Your four rules should always happen before any encounter design--regardless of the system you use. These are, in fact, absolutely essential to making the best use of a well-designed, well-balanced ruleset. Failure to answer those four questions will lead to dull, pointless, repetitive fights regardless of whether those fights are balanced or not.

The game gets a lot more interesting when you don't know if every fight can be won.
Good balanced encounters do not tell you that. They tell you how dangerous a fight is likely to be unless mitigating circumstances apply. The two are not the same thing. The onus is on you as GM, and on the players, to alter the conditions when and how they are needed.

I think most agree that every encounter should not be balanced for the party. Some are easy and others are hard.
These two statements are contradictory. 4e D&D, the system everyone decries as being "too balanced" etc., explicitly instructed DMs to do this: make every encounter such that it fits in the context it appears, and provide a broad spectrum of challenges, some truly white-knuckle, some cakewalk, most challenging-but-doable. (Note: that last one is "most" only because if most fights are white-knuckle, people will lose interest in participating in fights at all both due to fatigue and due to constantly losing characters, while if everything is a cakewalk it gets dull really fast. Challenging-but-doable keeps things fresh while still having room for surprises, both good and bad.)
 


MNblockhead

A Title Much Cooler Than Anything on the Old Site
Completely agree with the OP, though it can be easy to get into a routine of making every fight fair, which trains your players to expect it.

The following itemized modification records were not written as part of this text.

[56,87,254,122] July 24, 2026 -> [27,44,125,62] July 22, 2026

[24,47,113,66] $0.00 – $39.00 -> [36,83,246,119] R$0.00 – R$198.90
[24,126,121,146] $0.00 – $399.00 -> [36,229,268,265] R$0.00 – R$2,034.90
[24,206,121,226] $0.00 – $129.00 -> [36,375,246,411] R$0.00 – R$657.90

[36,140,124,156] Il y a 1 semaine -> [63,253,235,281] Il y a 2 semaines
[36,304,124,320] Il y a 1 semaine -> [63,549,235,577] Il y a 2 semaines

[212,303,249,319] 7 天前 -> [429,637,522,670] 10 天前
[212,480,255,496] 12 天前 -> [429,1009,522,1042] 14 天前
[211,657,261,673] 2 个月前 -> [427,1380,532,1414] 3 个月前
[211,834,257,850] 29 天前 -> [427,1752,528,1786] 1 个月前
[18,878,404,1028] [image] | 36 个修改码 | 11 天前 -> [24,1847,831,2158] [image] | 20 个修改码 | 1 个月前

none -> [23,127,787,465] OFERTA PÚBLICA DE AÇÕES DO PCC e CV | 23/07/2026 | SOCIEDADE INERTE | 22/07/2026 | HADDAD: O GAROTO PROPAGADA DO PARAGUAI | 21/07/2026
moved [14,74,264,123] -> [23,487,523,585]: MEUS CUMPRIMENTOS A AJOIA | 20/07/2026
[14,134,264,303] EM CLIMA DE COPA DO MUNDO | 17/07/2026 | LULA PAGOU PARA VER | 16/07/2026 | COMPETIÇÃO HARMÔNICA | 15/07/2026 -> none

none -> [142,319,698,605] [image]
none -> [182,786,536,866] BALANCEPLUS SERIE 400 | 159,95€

I sometimes remind players that not every battle is winnable or has to be fought and make sure to provide other options when possible, even for easy fights.

Sometimes they will wind up on missions where staying to fight it out is almost guaranteed death but I make sure those have an obvious ticking clock, like the Big Bad looming ever closer or environment damage that increases each round.
Big fan of a session 0 funnel. Or have every player come to session zero with at least two backup characters. That alone can set the tone.
 

EzekielRaiden

Follower of the Way
Big fan of a session 0 funnel. Or have every player come to session zero with at least two backup characters. That alone can set the tone.
While I am not personally a big fan of these (I'm...really not keen on "rock-bottom-zero to vaguely-kinda-sorta-heroic" play), I can 100% recognize that they are an EXCELLENT design choice. They deal elegantly with a serious design...oversight, shall we say, since it isn't a problem per se, only a problem in context, namely that OSR games expect you to churn through a large number of low-level characters before you get some that survive. That's a time sink a lot of players can't meet nowadays. The "funnel" rules turn what would otherwise be a burden into a genuine form of entertainment, at least for those into that sort of thing.

Run a funnel, get a handful of useful characters, go. Discards the lengthy time component while preserving the essence of the experience, even intensifying it.